What you have to do:
Copy nothing from the entries below except the lines from the one containing "Any Curry with" through the one containing "total: 221.00 -> 175.42", and copy those exactly.
START Record set
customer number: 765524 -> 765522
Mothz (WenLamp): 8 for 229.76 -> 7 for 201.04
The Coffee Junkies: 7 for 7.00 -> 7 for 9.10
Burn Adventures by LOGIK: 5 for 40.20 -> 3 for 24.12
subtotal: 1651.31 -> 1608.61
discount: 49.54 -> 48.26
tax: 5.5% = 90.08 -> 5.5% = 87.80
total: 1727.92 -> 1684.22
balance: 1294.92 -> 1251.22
END Record set
START Record set
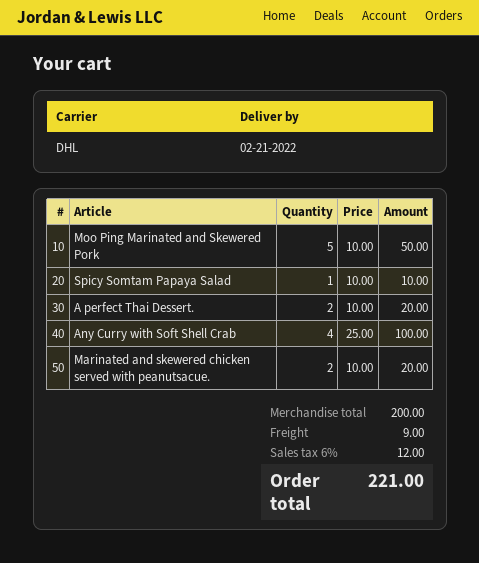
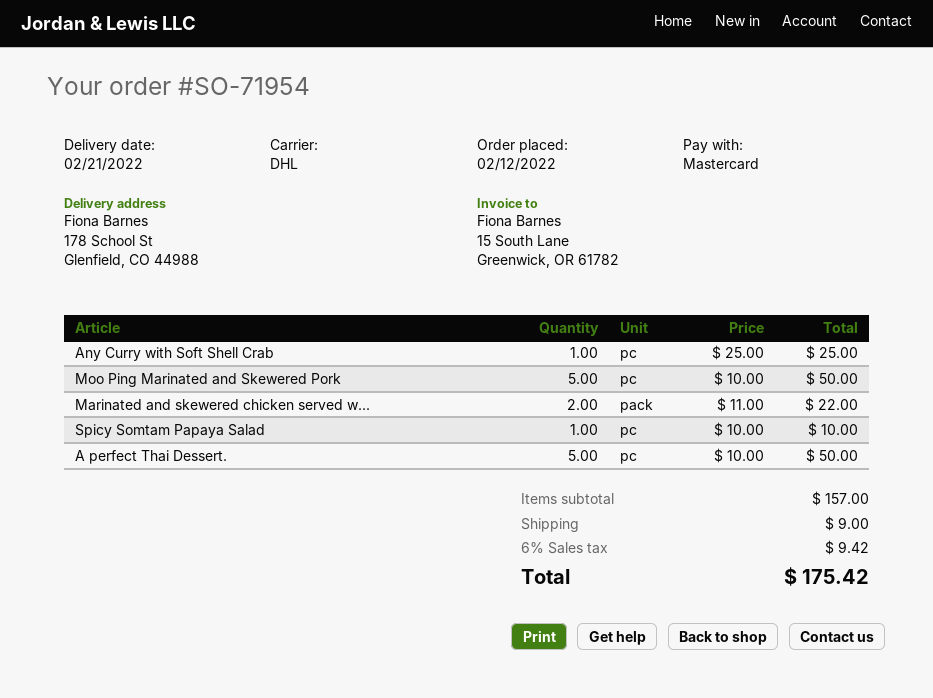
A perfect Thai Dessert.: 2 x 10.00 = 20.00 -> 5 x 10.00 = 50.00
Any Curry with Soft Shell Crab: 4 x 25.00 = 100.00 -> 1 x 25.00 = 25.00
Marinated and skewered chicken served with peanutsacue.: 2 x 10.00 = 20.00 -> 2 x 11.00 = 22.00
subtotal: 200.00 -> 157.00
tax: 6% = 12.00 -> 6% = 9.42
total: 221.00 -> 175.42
END Record set
Task result:
Any Curry with Soft Shell Crab: 4 x 25.00 = 100.00 -> 1 x 25.00 = 25.00
Marinated and skewered chicken served with peanutsacue.: 2 x 10.00 = 20.00 -> 2 x 11.00 = 22.00
subtotal: 200.00 -> 157.00
tax: 6% = 12.00 -> 6% = 9.42
total: 221.00 -> 175.42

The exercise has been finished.